» **REQUIREMENT**
The response should consist of every record, reproduced exactly.

» **DATA EXTRACTS**
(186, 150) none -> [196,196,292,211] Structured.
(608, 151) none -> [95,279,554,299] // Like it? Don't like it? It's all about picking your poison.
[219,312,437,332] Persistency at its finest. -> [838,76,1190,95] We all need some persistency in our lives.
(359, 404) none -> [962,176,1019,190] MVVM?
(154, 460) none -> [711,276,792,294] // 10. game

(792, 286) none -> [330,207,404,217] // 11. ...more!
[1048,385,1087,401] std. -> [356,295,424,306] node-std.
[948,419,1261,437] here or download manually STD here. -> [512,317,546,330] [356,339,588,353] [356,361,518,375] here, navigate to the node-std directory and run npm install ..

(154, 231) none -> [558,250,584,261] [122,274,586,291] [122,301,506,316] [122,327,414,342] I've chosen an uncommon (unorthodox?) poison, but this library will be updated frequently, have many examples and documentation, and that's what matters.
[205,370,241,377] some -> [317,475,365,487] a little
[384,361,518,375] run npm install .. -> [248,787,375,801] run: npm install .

» **SOLVED EXERCISE**
(186, 150) none -> [196,196,292,211] Structured.
(608, 151) none -> [95,279,554,299] // Like it? Don't like it? It's all about picking your poison.
[219,312,437,332] Persistency at its finest. -> [838,76,1190,95] We all need some persistency in our lives.
(359, 404) none -> [962,176,1019,190] MVVM?
(154, 460) none -> [711,276,792,294] // 10. game

(792, 286) none -> [330,207,404,217] // 11. ...more!
[1048,385,1087,401] std. -> [356,295,424,306] node-std.
[948,419,1261,437] here or download manually STD here. -> [512,317,546,330] [356,339,588,353] [356,361,518,375] here, navigate to the node-std directory and run npm install ..

(154, 231) none -> [558,250,584,261] [122,274,586,291] [122,301,506,316] [122,327,414,342] I've chosen an uncommon (unorthodox?) poison, but this library will be updated frequently, have many examples and documentation, and that's what matters.
[205,370,241,377] some -> [317,475,365,487] a little
[384,361,518,375] run npm install .. -> [248,787,375,801] run: npm install .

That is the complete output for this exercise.